Major Shoe Firms Sound Cautious Notes

It’s been a difficult start to the year for some footwear firms.

Steven Madden Ltd., Shoe Carnival Inc., Wolverine World Wide Inc. and Genesco Inc. are among the major shoe companies to cut their guidance for the fourth quarter, citing the challenging holiday season, recent cold snap and lackluster fashion trends.    

Shares of Wolverine World Wide were down almost 10 percent on Tuesday after the company lowered its fiscal 2014 revenue guidance to approximately $2.69 billion, from its prior guidance of $2.71 billion to $2.73 billion. The revised outlook came as the company reported preliminary fourth-quarter revenue guidance of roughly $739.8 million, lower than its previous guidance of between $760 million and $780 million.

”We’re a bit surprised by the sales shortfall as we suspected that weather would have been a net positive for Wolverine in the fourth quarter, meaning that any shortfall in Sperry [Top-Sider] would have been more than offset by upside in Merrell and CAT and Wolverine,” said Mitch Kummetz, an analyst at Robert W. Baird & Co., wrote in a note.

Genesco, meanwhile, said it expects to post-fourth-quarter earnings per share to be on the lower end of its earlier guidance of $2.17 to $2.27.
 
“Genesco’s first half of 2014 results will likely be challenged due to lack of fashion trends — including the apparent weakness in Toms and Sperry — and lackluster economic improvement,” Sam Poser, an analyst with Sterne Agee, wrote in an analyst note. 

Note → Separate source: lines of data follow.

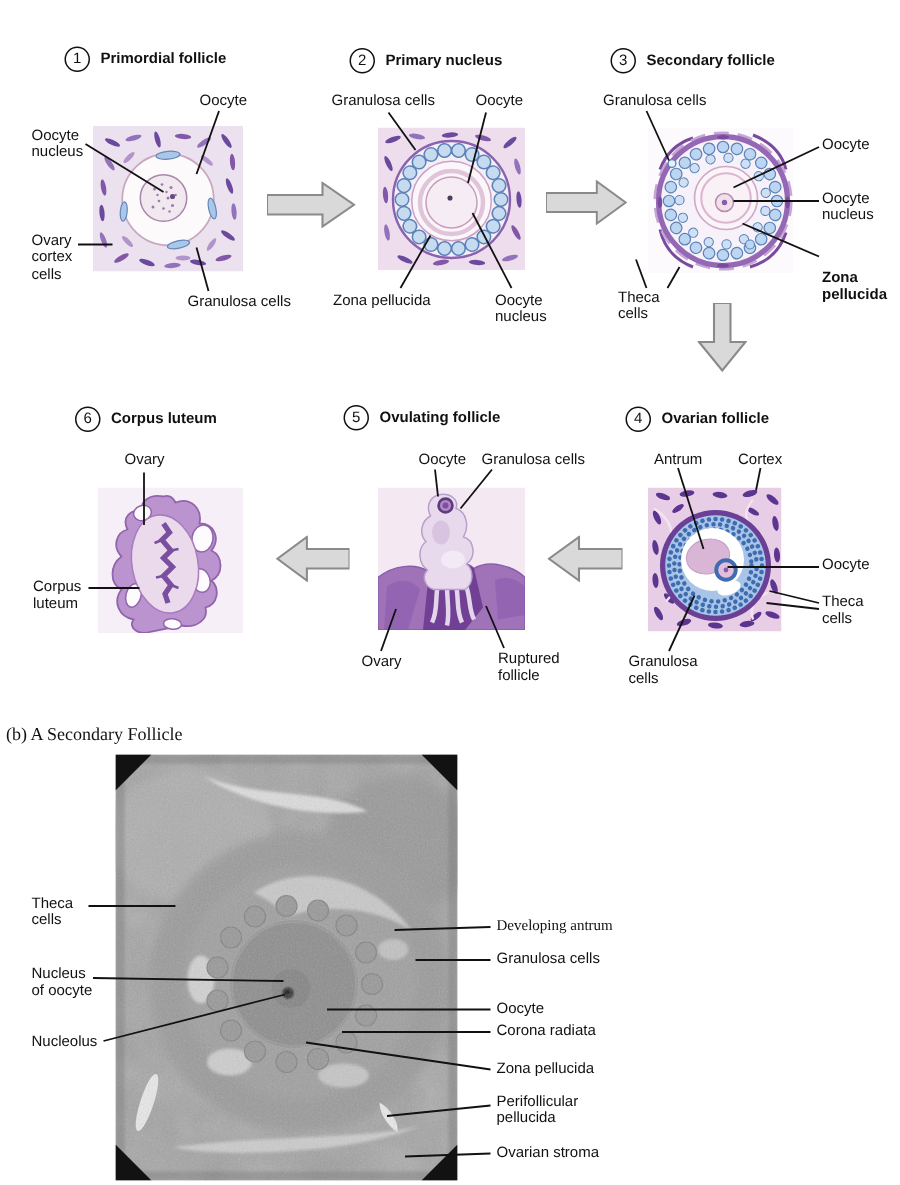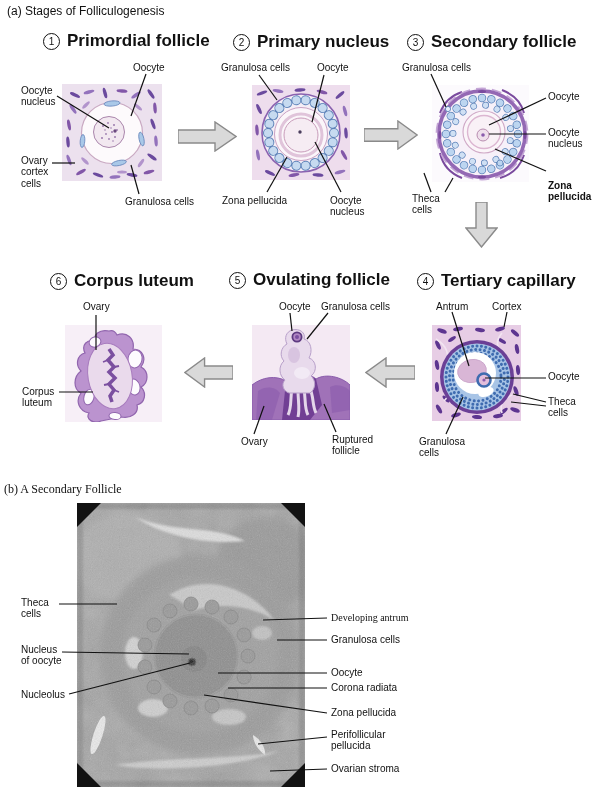--- a/index.html
+++ b/index.html
@@ -21,7 +21,6 @@
 
 <div id="canvas">
 
-  <div class="sec-title" style="left:7px;top:4px;">(a) Stages of Folliculogenesis</div>
   <div class="sec-title" style="left:4px;top:482px;font-family:Liberation Serif, serif;">(b) A Secondary Follicle</div>
 
   <div class="hdr" style="left:43px;top:31px;">

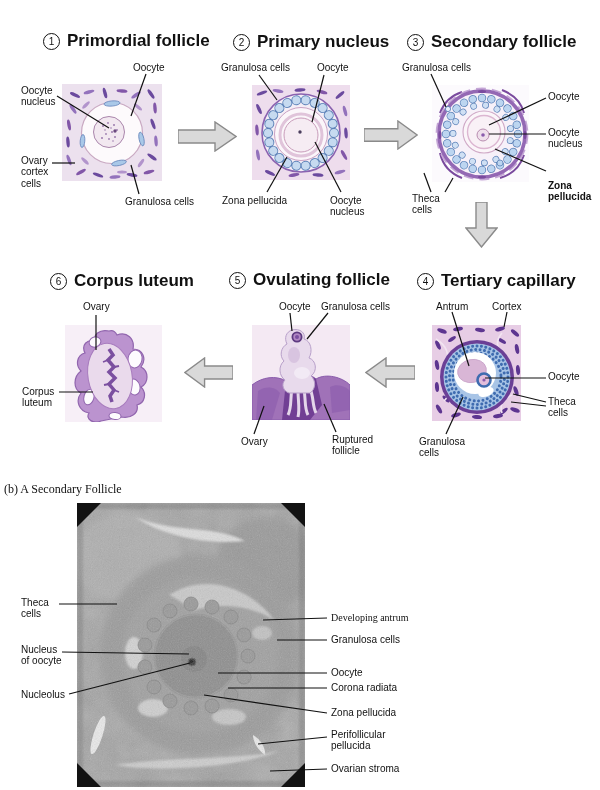--- a/index.html
+++ b/index.html
@@ -9,7 +9,7 @@
   .hdr{position:absolute;display:flex;align-items:center;gap:7px;}
   .circ{width:15px;height:15px;border:1.4px solid #111;border-radius:50%;display:flex;
         align-items:center;justify-content:center;font-size:10px;color:#111;flex:none;background:#fff;}
-  .hname{font-size:17px;font-weight:bold;color:#111;white-space:nowrap;}
+  .hname{font-size:10px;font-weight:bold;color:#111;white-space:nowrap;}
   .lbl{position:absolute;font-size:10px;line-height:1.13;color:#111;white-space:pre-line;z-index:6;}
   svg.illu{position:absolute;z-index:1;}
   svg.overlay{position:absolute;left:0;top:0;z-index:5;pointer-events:none;}

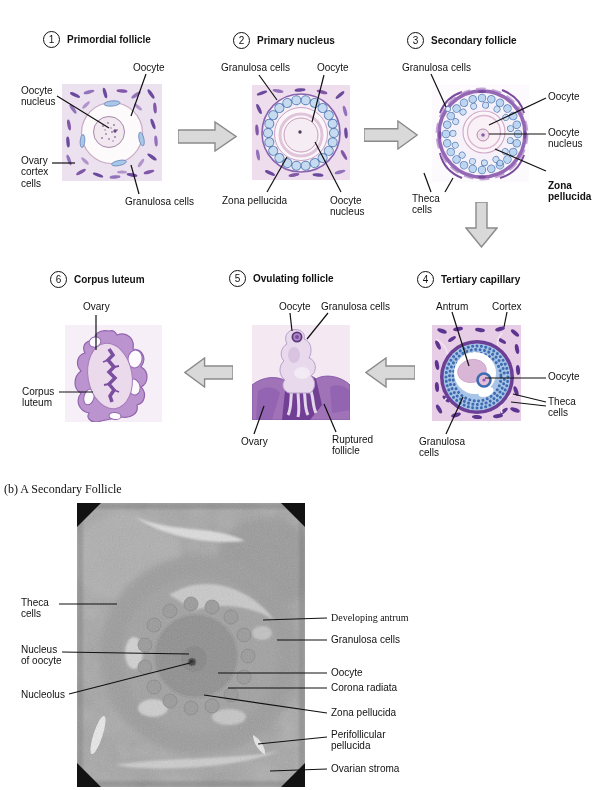--- a/index.html
+++ b/index.html
@@ -37,7 +37,7 @@
   </div>
   <div class="hdr" style="left:417px;top:271px;">
     <span class="circ">4</span>
-    <span class="hname">Tertiary capillary</span>
+    <span class="hname">Ovarian follicle</span>
   </div>
   <div class="hdr" style="left:229px;top:270px;">
     <span class="circ">5</span>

He added that while sales have been strong for Dr. Martens and Timberland product, their impact on earnings won’t become meaningful until the fall.

Last week, Steven Madden lowered its EPS guidance for fiscal 2013, to $1.97 a share, down from its earlier guidance of $2.05 to $2.15. The firm said soft foot traffic and margin compression caused by the heavy promotional holiday season weighed on business in the fourth quarter. Same-store sales fell 6.7 percent over the period, weighing on sales, which grew 8.6 percent to $342.6 million.

“With this negative news out of the way and expectations reset, we believe the stock will [hover] at current levels as we feel this is a strong management team with the best model in the industry,” Canaccord Genuity analyst Camilo Lyon wrote in a note. 

Elsewhere, Shoe Carnival last week lowered its fourth-quarter EPS guidance to between 3 cents and 6 cents a share, down from its previous guidance of between 18 cents and 22 cents.  Management also lowered revenue guidance for the quarter.

“We are concerned that it may take some time to fully identify what caused store traffic to erode in December,” Poser said.